The best candidates to build typically are not patient and they don't wait their turn. They job hop. Also, it is really valuable to get diversified experience if you are going to lead something: you learn how other places run things, you take best practices from your home base and combine them with what you learn away from home and mold it into your own thing (see Art Briles incorporating air raid concepts into his offense). I had high hopes for Shawn Bell: local kid of a coach, played at Baylor with a minor cult status, coached high school ball in central Texas, eventually came home to Matt Rhule's staff and initially stayed on with CDA. But I think the fact that, until recently, Bell has never really worked outside of the central Texas bubble ultimately has hurt him. If you look at the resumes of successful coaches and ADs, for the vast majority of them, you will find that they move around for a few decades, job hopping, building and earning their stripes until they are ready for the big time.

It is possible to have someone build out their experience in one place; that is basically what Scott Drew did! But your employer needs to have a patient timeline measured in decades. The lessons that most coaches learn in their 20s, 30s and early 40s in backwoods, smaller no name schools eventually come in handy once you hit the big time. Scott Drew had to learn those lessons on the job under the lights of a power conference job. It eventually paid off BIG TIME for Baylor, but it took almost 20 years to get there.
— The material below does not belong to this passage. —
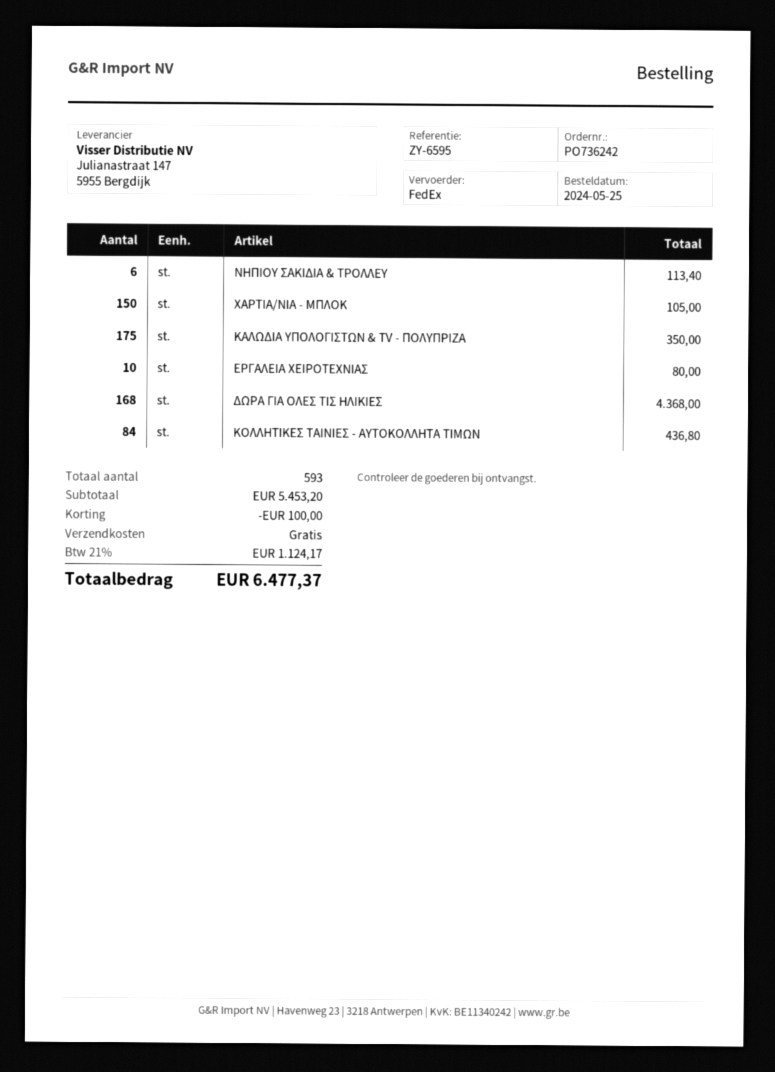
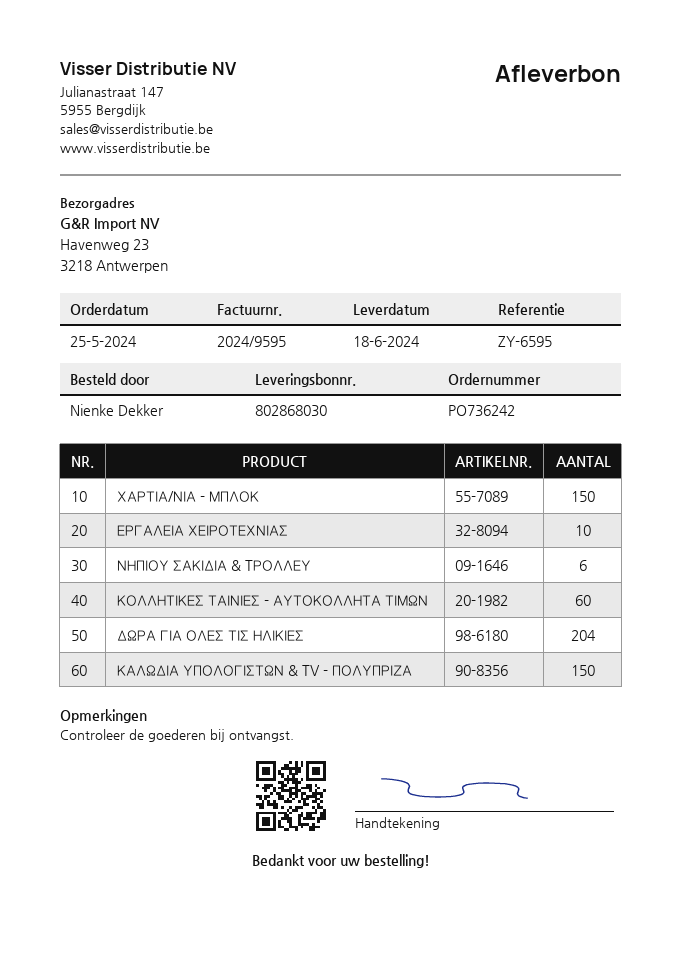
ΚΑΛΩΔΙΑ ΥΠΟΛΟΓΙΣΤΩΝ & TV - ΠΟΛΥΠΡΙΖΑ: 175 -> 150
ΔΩΡΑ ΓΙΑ ΟΛΕΣ ΤΙΣ ΗΛΙΚΙΕΣ: 168 -> 204
ΚΟΛΛΗΤΙΚΕΣ ΤΑΙΝΙΕΣ - ΑΥΤΟΚΟΛΛΗΤΑ ΤΙΜΩΝ: 84 -> 60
Do we have that kind of time for this AD hire?

The work history raises an eyebrow Speaking from slightly tangential experience, when entrepreneurs have blockbuster success, they find themselves in a weird position: that which made them successful does not necessarily prepare them to run a major going concern. They have no idea who to trust while they are getting peppered from all sides, so they turn to a person they know who sort of seems like they are the right person for the job. And I suspect that was the case with Magnolia. But managing that type of business is difficult. Founders are very passionate and can struggle to transition from "nimble and flexible" to "big bureaucratic machine." And a lot of that job almost certainly involved baby sitting and explaining to his employers that "you cannot do X now that we are a big operation that has to follow corporate formalities." I am not sure how much of that will come in handy in the new job.

Many around here still lament losing Art Briles. I won't fight on that point. But I'll add that losing Ian McCaw is something that is still felt today. I think he was hired after CSD, but Ian was smart enough to not interfere with Drew or Mulkey and the Art Briles choice paid off. The rest of athletics seemed to at least trend well (beside baseball) under his direction. From the few times I interacted with him I found him awkward and not a particularly polished speaker or glad hander, but the results under his watch were worth a lot. Not for nothing, Liberty athletics seems to have had some good success on his watch.

As others have mentioned, this could be an indication that people with stronger resumes were not interested in the job (at what we could afford). A P4 school located within a 200-mile radius of some of the most fertile and important football recruiting territory is struggling to hire an AD: that means the game has changed and we should all be very worried.

We hire a new DA based on keeping CSD "happy"....that is not a logical reason and if it anything - stinks to high heaven making a long term decision to keep CSD happy - - - he's gonna have his own problems this year getting to .500 in conference and getting a bid to the tournament. At what point does the luster start to wear off on the Natty....
canoso
How long do you want to ignore this user?
DallasBear9902 said:

Youre a clown said:

I haven't seen a single succinct argument as to why Doug is a bad hire or won't work out for us.


Obviously, not much to be done about it now. At this point, he is the captain and we are all on the airplane. We all want a good flight that lands safely.

On the plus side, from what is known, it would seem that this will make CSD happy. Enough to stay away from the next big time job, who knows? But at it cannot hurt. And MBB and WBB are about the only thing going somewhat right in the athletic department among the higher profile sports and not hurting those programs is probably the first step of triage here.

On the negative side, the hire feels parochial. As a general rule, it is hard to believe that the answer to "who is the best national candidate" is the person that has been in your backyard the whole time. Things are different when you are trying to holdover success from a predecessor regime. That is not the case here.

The best candidates to build typically are not patient and they don't wait their turn. They job hop. Also, it is really valuable to get diversified experience if you are going to lead something: you learn how other places run things, you take best practices from your home base and combine them with what you learn away from home and mold it into your own thing (see Art Briles incorporating air raid concepts into his offense). I had high hopes for Shawn Bell: local kid of a coach, played at Baylor with a minor cult status, coached high school ball in central Texas, eventually came home to Matt Rhule's staff and initially stayed on with CDA. But I think the fact that, until recently, Bell has never really worked outside of the central Texas bubble ultimately has hurt him. If you look at the resumes of successful coaches and ADs, for the vast majority of them, you will find that they move around for a few decades, job hopping, building and earning their stripes until they are ready for the big time.

It is possible to have someone build out their experience in one place; that is basically what Scott Drew did! But your employer needs to have a patient timeline measured in decades. The lessons that most coaches learn in their 20s, 30s and early 40s in backwoods, smaller no name schools eventually come in handy once you hit the big time. Scott Drew had to learn those lessons on the job under the lights of a power conference job. It eventually paid off BIG TIME for Baylor, but it took almost 20 years to get there. Do we have that kind of time for this AD hire?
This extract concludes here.